On Wednesday 22 February 2012 06:59 PM, Thomas Morton wrote:
On 22 February 2012 13:11, Achal Prabhala<aprabh...@gmail.com>  wrote:


On Wednesday 22 February 2012 03:45 PM, Thomas Morton wrote:

Jokes aside :) the problem here is exemplary of what Wikipedia *doesn't*
do well, which is to find ways to assess the legitimacy of
not-yet-legitimised knowledge

I'm not seeing a good argument that we *should* assess the legitimacy.
This
seems to be being cast in the light of "verifiability not truth" (a really
silly maxim) but, in reality, it goes more back to our idea of "we use
reliable sources because they are *peer reviewed*".

Well actually, we use newspaper sources very frequently, as well as
non-scholarly (and therefore non-peer-reviewed) books, so in fact, we rely
on *printing* (or to put it more kindly, publishing) as a signal for
peer-review, not peer-review itself. In my opinion, this is a poor signal.

Well realistically, yes, we consider something that has been reputably
published to have a basic level of reliability. But that is not the end of
the test.

This idea of "published" can (and is) relaxed though. Indeed it is my
perception that in many topic areas we rely far too heavily on online
sources - there can be a distinct prejudice against offline source material.

However I am interested in whether you have a specific idea of what you
would change? Can you express a reason for why using the published test is
a poor signal?

Tom


I think it's a poor signal when it's the only signal, when it wholly occupies the phrase 'legitimate knowledge'. In a cross-cultural context, and especially on English Wikipedia, it's notoriously fraught - it's very difficult for someone with no experience of a place to distinguish between 'printed' and 'respectably published' - or even more simply, between a lunatic fringe newsletter and a mainstream newspaper. I thought what Tom Morris had to say here was very useful: http://en.wikipedia.org/wiki/User:Tom_Morris/The_Reliability_Delusion - that we could well deepen our own understanding of currently unimpeachable sources - like the Guardian or the Observer.

So the helpful starting point here is that printed, published work is fallible and variably reliable too.

In real life, each of us has figured out ways to filter the legitimate from the illegitimate in terms of received knowledge, whether in newspapers, conversations, or on twitter. But on Wikipedia, we've only figured out a way to sort the published, and maybe a little but more. Published knowledge though, is a fraction of what there is to know as a whole. That sounds terribly high-minded but it's not really, and some more on this is available here: http://meta.wikimedia.org/wiki/Research:Oral_Citations

My point is not that we should discard what we have in terms of policies. My point is that we may benefit from acknowledging what the policies lead us *not to do well*. And that would be to find a system to sort out the unreliable and fake from the reliable and legitimate when it comes to oral citations, or social media citations or primary sources - in exactly the same way as we've figured out a system to sort the unreliable from the reliable in another fallible knowledge system - printed publishing. And if we think that these things we don't do well are important and that we can figure a way to bring them in, then we should find that way. (Which is to say - to add to what we've got, not to forego the current system).

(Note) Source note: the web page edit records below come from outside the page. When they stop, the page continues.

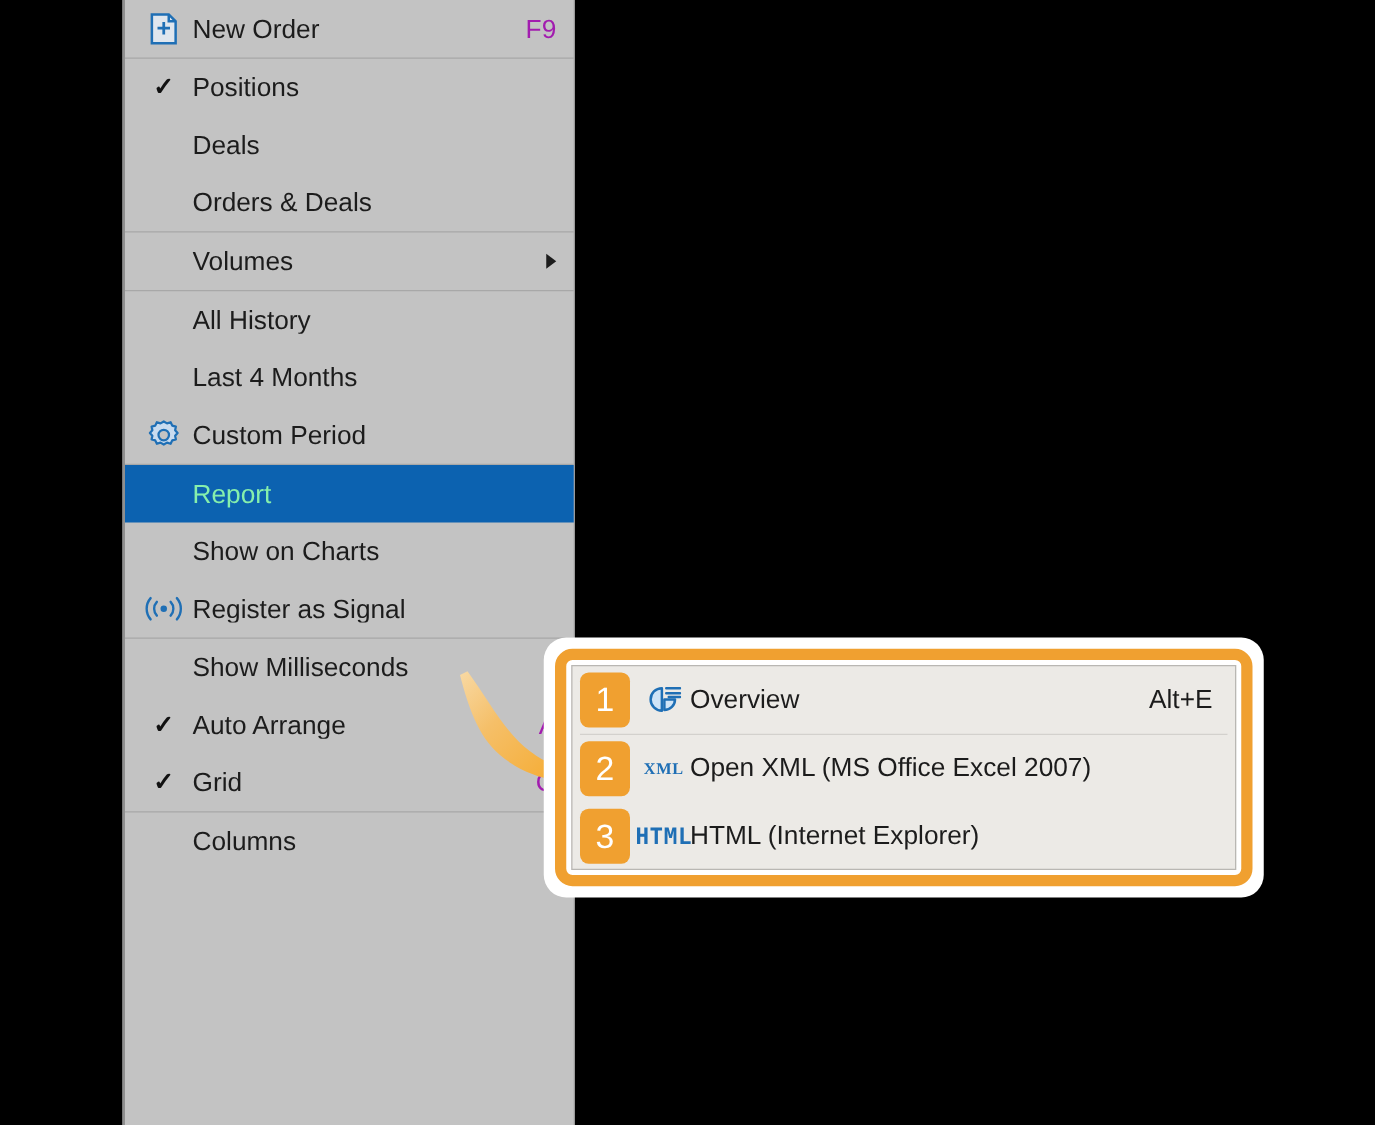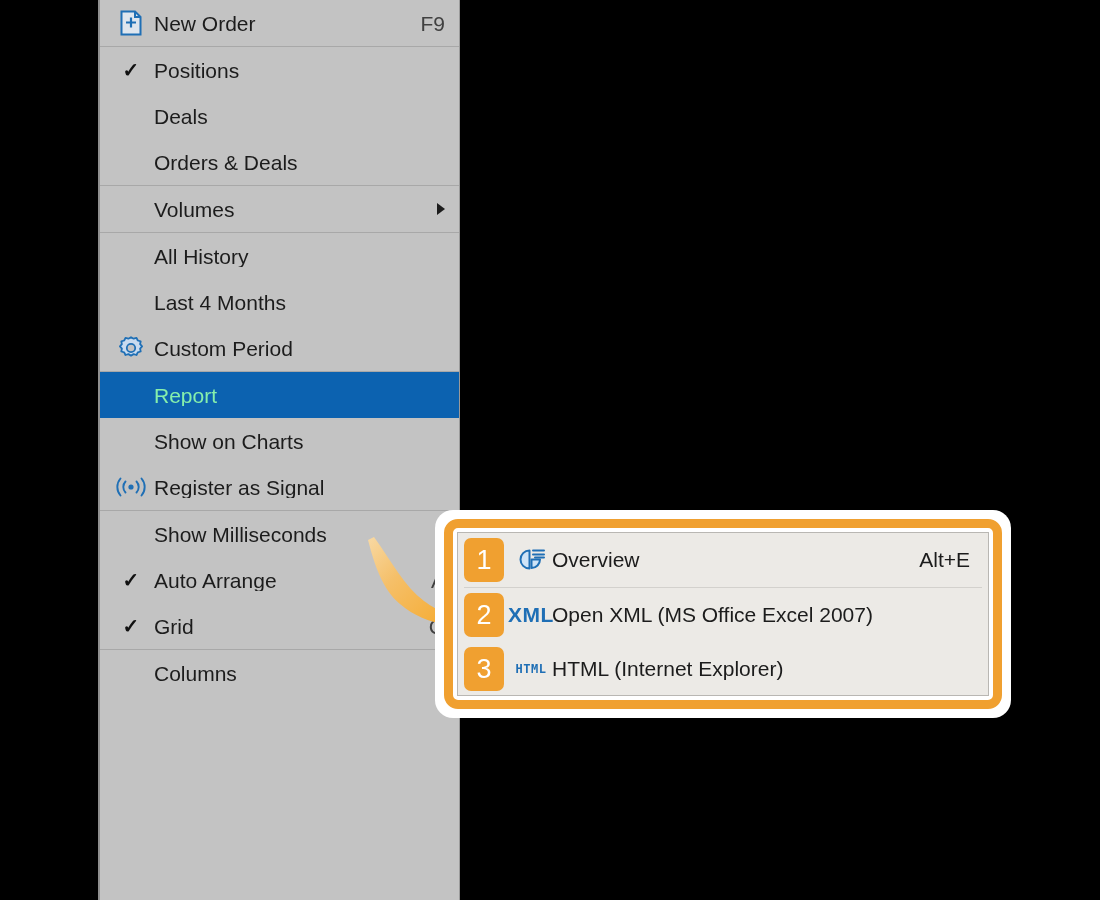--- a/index.html
+++ b/index.html
@@ -68,21 +68,21 @@
   .mi-label {
     flex: 1 1 auto;
     overflow: hidden;
     text-overflow: clip;
   }
 
   .mi-accel {
     margin-left: auto;
     padding-left: 18px;
     font-size: 21px;
-    color: #404040;
+    color: #a21caf;
   }
 
   .mi-arrow {
     margin-left: auto;
     padding-left: 16px;
     display: flex;
     align-items: center;
   }
 
   .check {
@@ -168,27 +168,28 @@
   .sub-icon {
     width: 42px;
     min-width: 42px;
     display: flex;
     align-items: center;
     justify-content: center;
   }
 
   .tag-text {
     color: #1f6fb5;
-    font-size: 21px;
+    font-size: 13px;
     font-weight: bold;
     letter-spacing: 0.5px;
+    font-family: Liberation Serif, serif;
   }
   .tag-text.mono {
     font-family: "DejaVu Sans Mono", monospace;
-    font-size: 12px;
+    font-size: 18px;
   }
 
   .sub-label { flex: 1 1 auto; }
   .sub-accel { margin-left: auto; padding-left: 20px; font-size: 21px; }
 
   
   .arrow-layer {
     position: absolute;
     left: 0; top: 0;
     width: 1100px; height: 900px;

An aside: there are millions of oral testimonies hosted at thousands of extremely reputable organisations - on Native American life at the Smithsonian, or Holocaust history at Yale - which currently have no place on Wikipedia, because they're primary sources. Often but not always, these primary sources relate to power relations - and so you are far more likely to find the lives of women, Native Americans, Holocaust survivors or Jazz musicians in oral testimony than in the printed word. Sometimes, foregoing these primary sources may be the right decision, but other times this will not be so - and by disallowing primary sources in entirety, or not figuring out a system to use them sensibly, I think we're throwing the baby out with the bathwater.